I made one previous blog posting like this and never continued on so I've decided it's time to write down some more of my personal preferences in regards to recordings of certain works. Others are of course welcome to read and comment but this list will also serve as a reference as to what my picks were at this time in my "listening career".

For this second entry I'll be dealing with Beethoven's Violin Concerto.

My Current Pick:









Violinist: Jascha Heifetz
Charles Munch & The Boston Symphony Orchestra

This is the must hear recording for me. Jascha Heifetz is absolutely astounding to hear. His flawless intonation, articulation, technique and control is jaw dropping. Charles Munch and the Boston Symphony are also fantastic in their power and rhythmic ability and match Heifetz at every turn making this one of the most remarkable performances ever captured on disc.
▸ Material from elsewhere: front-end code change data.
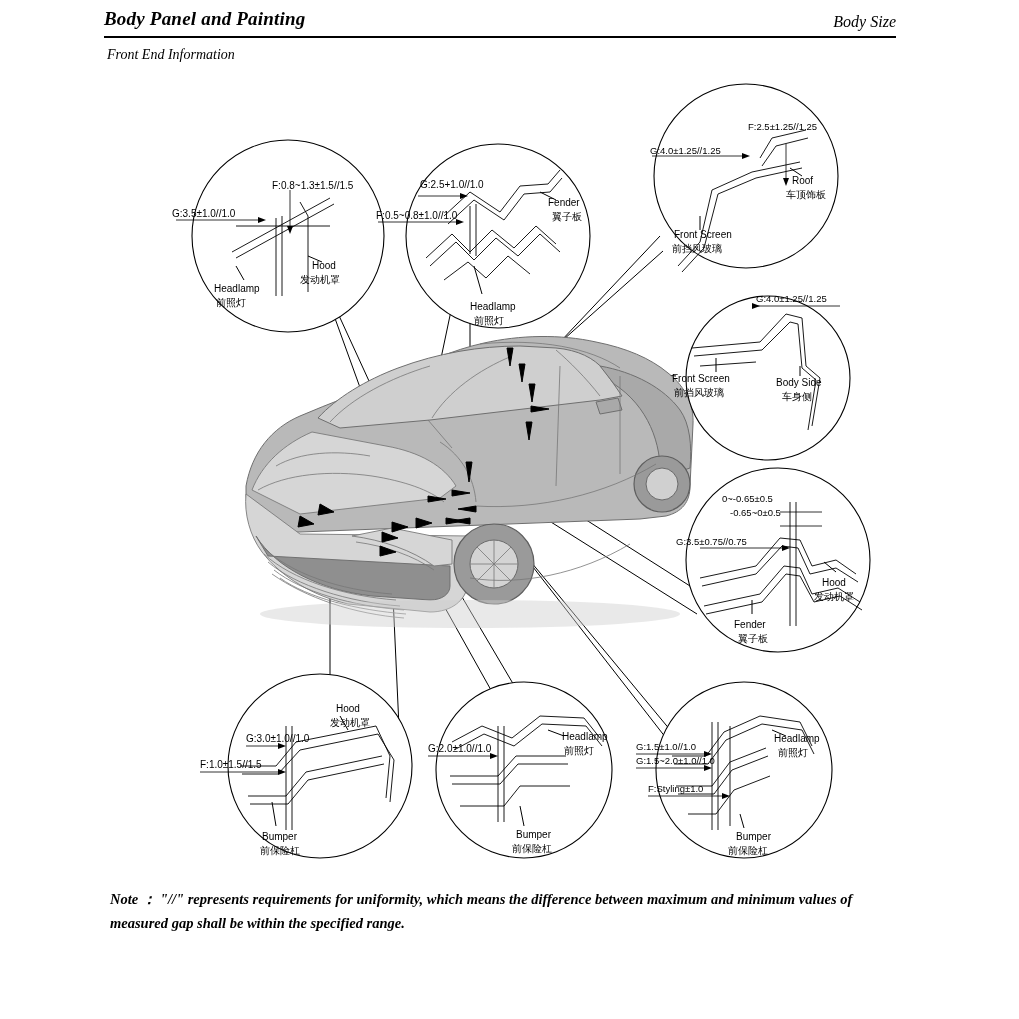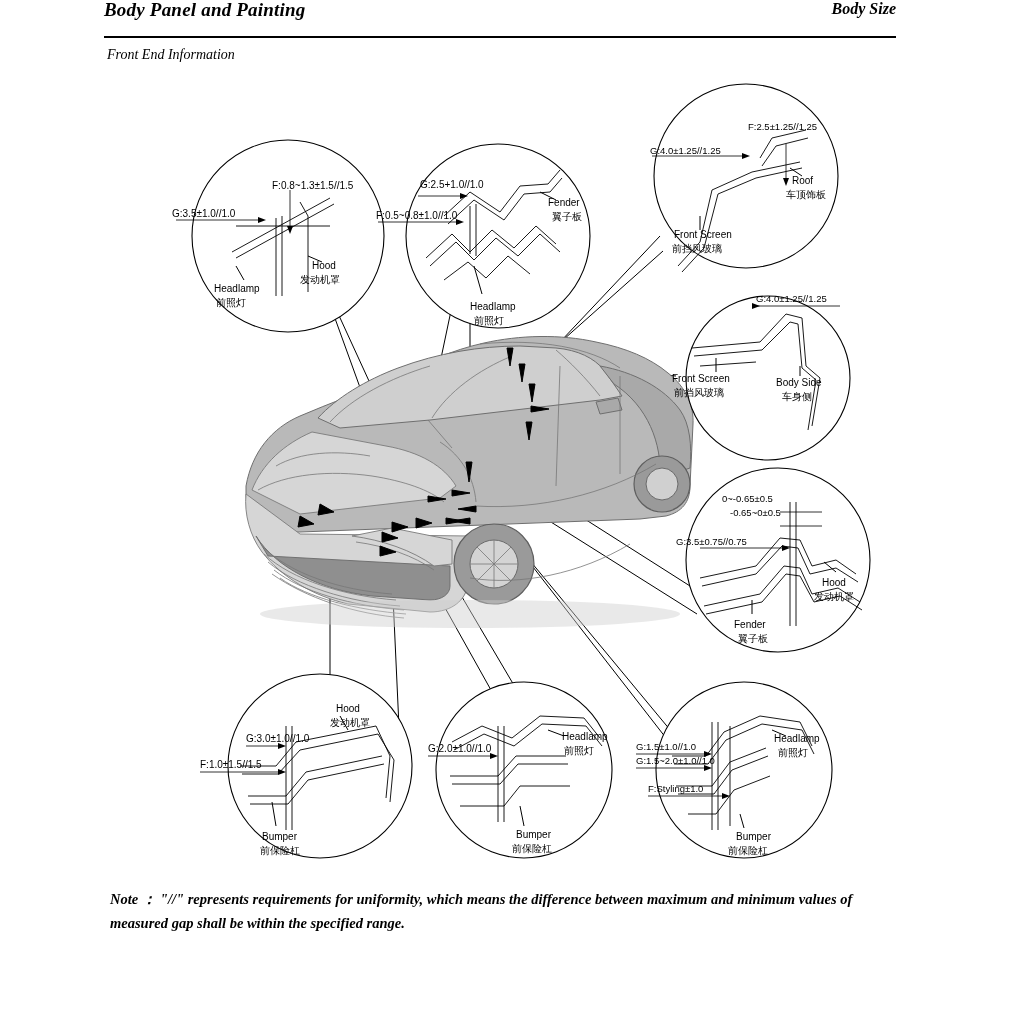--- a/index.html
+++ b/index.html
@@ -31,28 +31,28 @@
     display: flex;
     align-items: flex-end;
     justify-content: space-between;
   }
   .header .title-left {
     font-family: "Liberation Serif", serif;
     font-weight: bold;
     font-style: italic;
     font-size: 19px;
     letter-spacing: 0.2px;
-    padding-bottom: 15px;
+    padding-bottom: 6px;
   }
   .header .title-right {
     font-family: "Liberation Serif", serif;
-    font-weight: bold;
+    font-weight: normal;
     font-style: italic;
     font-size: 16px;
-    padding-bottom: 18px;
+    padding-bottom: 5px;
     margin-top: 28px;
   }
   .subheader {
     position: absolute;
     left: 107px;
     top: 47px;
     font-family: "Liberation Serif", serif;
     font-weight: normal;
     font-style: italic;
     font-size: 14px;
Now some may find Heifetz's blazing technique too fast (especially in the first movement) or feel that they need a different approach and I am all for having several copies of this wonderful work. For another equally valid perspective I have a second pick.









Violinist: Itzhak Perlman
Carlo Maria Giulini & The Philharmonia Orchestra

Itzhak Perlman is one of the finest violinists of our time and can match Heifetz's consistency and technical ability, but where Heifetz may have seemed emotionally cool to many, Perlman is the opposite. Here we have a more traditional and warmhearted recording of the Violin Concerto. Giulini and the Philharmonia are perfectly sympathetic to Perlman's playing and in perfectly in sync.
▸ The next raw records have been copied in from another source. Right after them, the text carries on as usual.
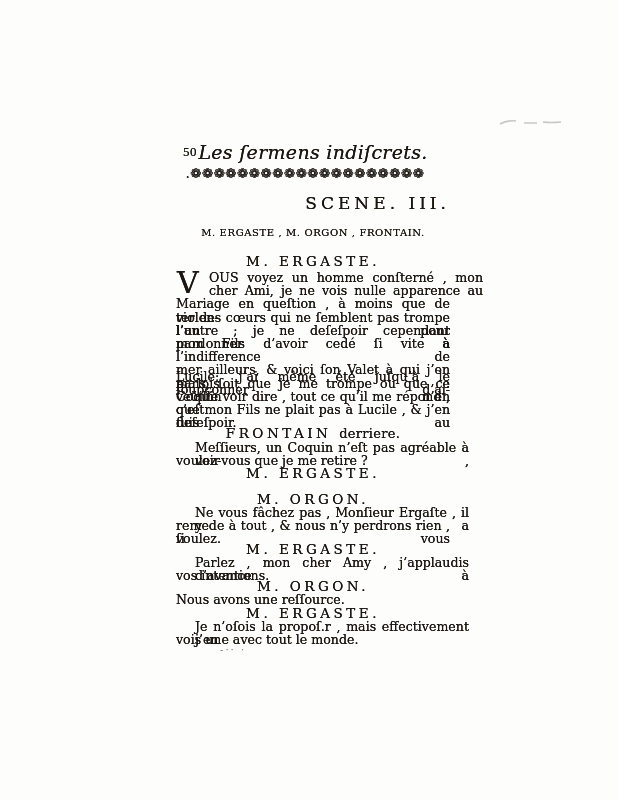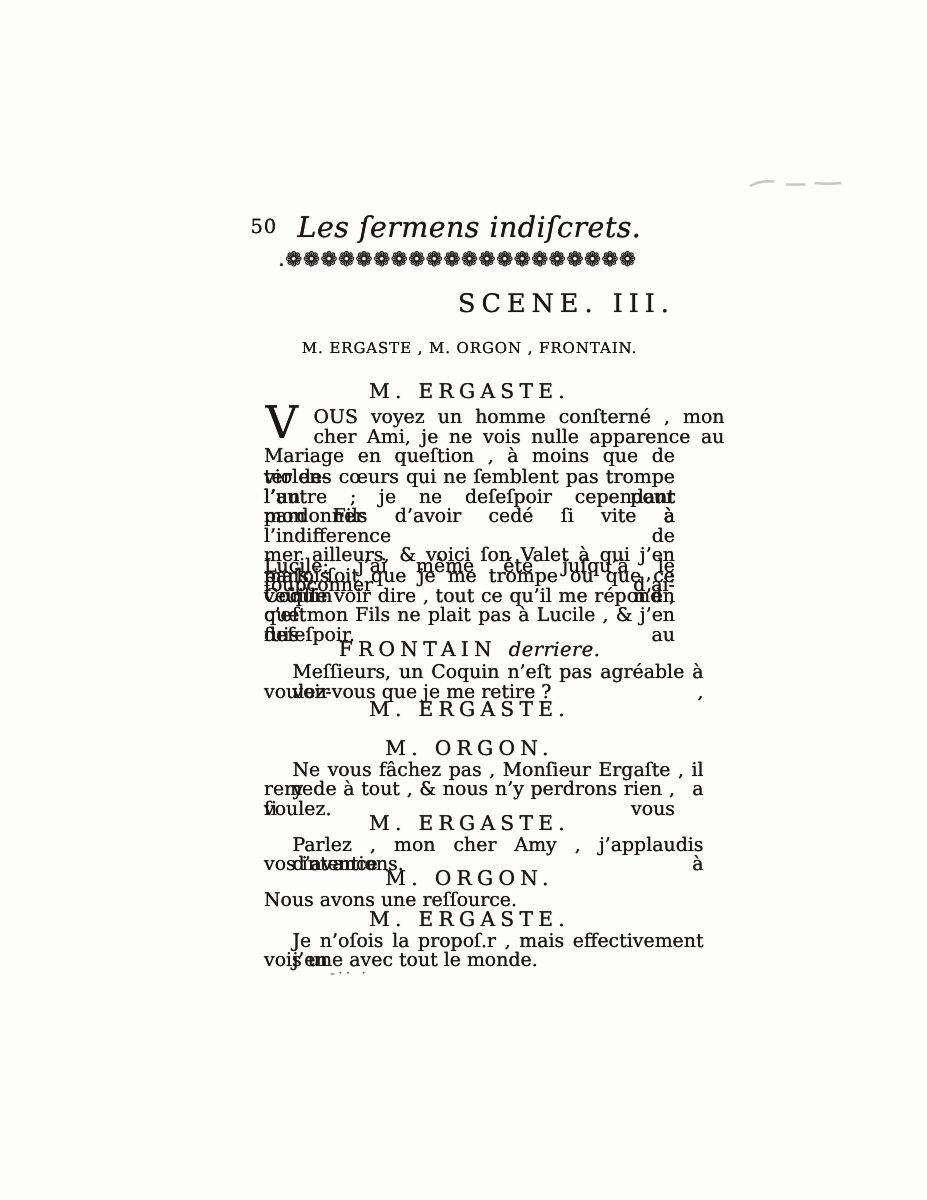--- a/index.html
+++ b/index.html
@@ -11,23 +11,24 @@
   .page{
     position:relative;width:618px;height:800px;
     background:var(--paper,#fdfdfc);
     color:var(--ink,#1b1611);
   }
   .col{
     position:absolute;left:176px;width:274px;
   }
   
   .pagenum{
-    position:absolute;left:167px;top:144px;
+    position:absolute;left:183px;top:144px;
     font-size:13px;letter-spacing:.5px;
     text-shadow:0 0 .5px currentColor;
+    font-family:Liberation Serif, serif;
   }
   .runtitle{
     top:141px;text-align:center;
     font-style:italic;font-size:19px;letter-spacing:.3px;
     text-shadow:0 0 .5px currentColor;
   }
   .ornament{
     position:absolute;left:165px;width:280px;top:163px;
     text-align:center;
     font-family:"DejaVu Sans", sans-serif;
@@ -49,21 +50,21 @@
     white-space:nowrap;
   }
   
   .head{
     text-align:center;font-size:13.5px;line-height:14px;height:14px;
     letter-spacing:3.5px;
     text-shadow:0 0 .5px currentColor;
     white-space:nowrap;
   }
   .head .stage{
-    font-style:italic;letter-spacing:.3px;font-size:13px;
+    letter-spacing:.3px;font-size:13px;
   }
   
   .ln{
     font-size:12.6px;line-height:13.2px;height:13.2px;
     text-shadow:0 0 .45px currentColor;
     white-space:nowrap;
   }
   .ln.j{
     white-space:normal;
     text-align:justify;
There are many others I would give as runner ups as well. I would not want to be without the likes of Grumiaux with his absolute gorgeous tone or Oistrakh with his rhythmic beauty, and I may revise this post listing my ten favorites but I will hold off on that for another day.

Current recordings of Beethoven's Violin Concerto that I own and have compared:

Anne-Sophie Mutter - Karajan/Berlin Philharmonic
Arthur Grumiaux - Galliera/New Philharmonia Orchestra
Arthur Grumiaux - Davis/Concertgebouw Orchestra
Christian Ferras - Karajan/Berlin Philharmonic
David Oistrakh - Ehrling/Stockholm Festival Orchestra
David Oistrakh - Cluytens/Orchestra National de la Radiodiffusion Francaise
Henryk Szeryng - Haitink/Royal Concertgebouw Orchestra
Herman Krebbers - Haitink/Royal Concertgetbouw Orchestra
Isaac Stern - Bernstein/New York Philharmonic
Itzhak Perlman - Giulini/Philharmonia Orchestra
Itzhak Perlman - Barenboim/Berlin Philharmonic
Jascha Heifetz - Toscanini/NBC Symphony Orchestra
Jascha Heifetz - Munch/Boston Symphony Orchestra
Joseph Szigeti - Walter/New York Philharmonic
Wolfgang Schneiderhan - Jochum/Berlin Philharmonic (1959)
Wolfgang Schneiderhan - Jochum/Berlin Philharmonic (1962)
Yehudi Menuhin - Furtwangler/Philharmonia Orchestra
Yehudi Menuhin - Klemperer/Philharmonia Orchestra
Zino Francescatti - Walter/Columbia Symphony Orchestra


----------



## lluissineu (Dec 27, 2016)

Perlman/Giulini is The one I like the most. I agree it Is a very warm recording, not only because of Perlman, Giulini was always so devoted to anything he recorded.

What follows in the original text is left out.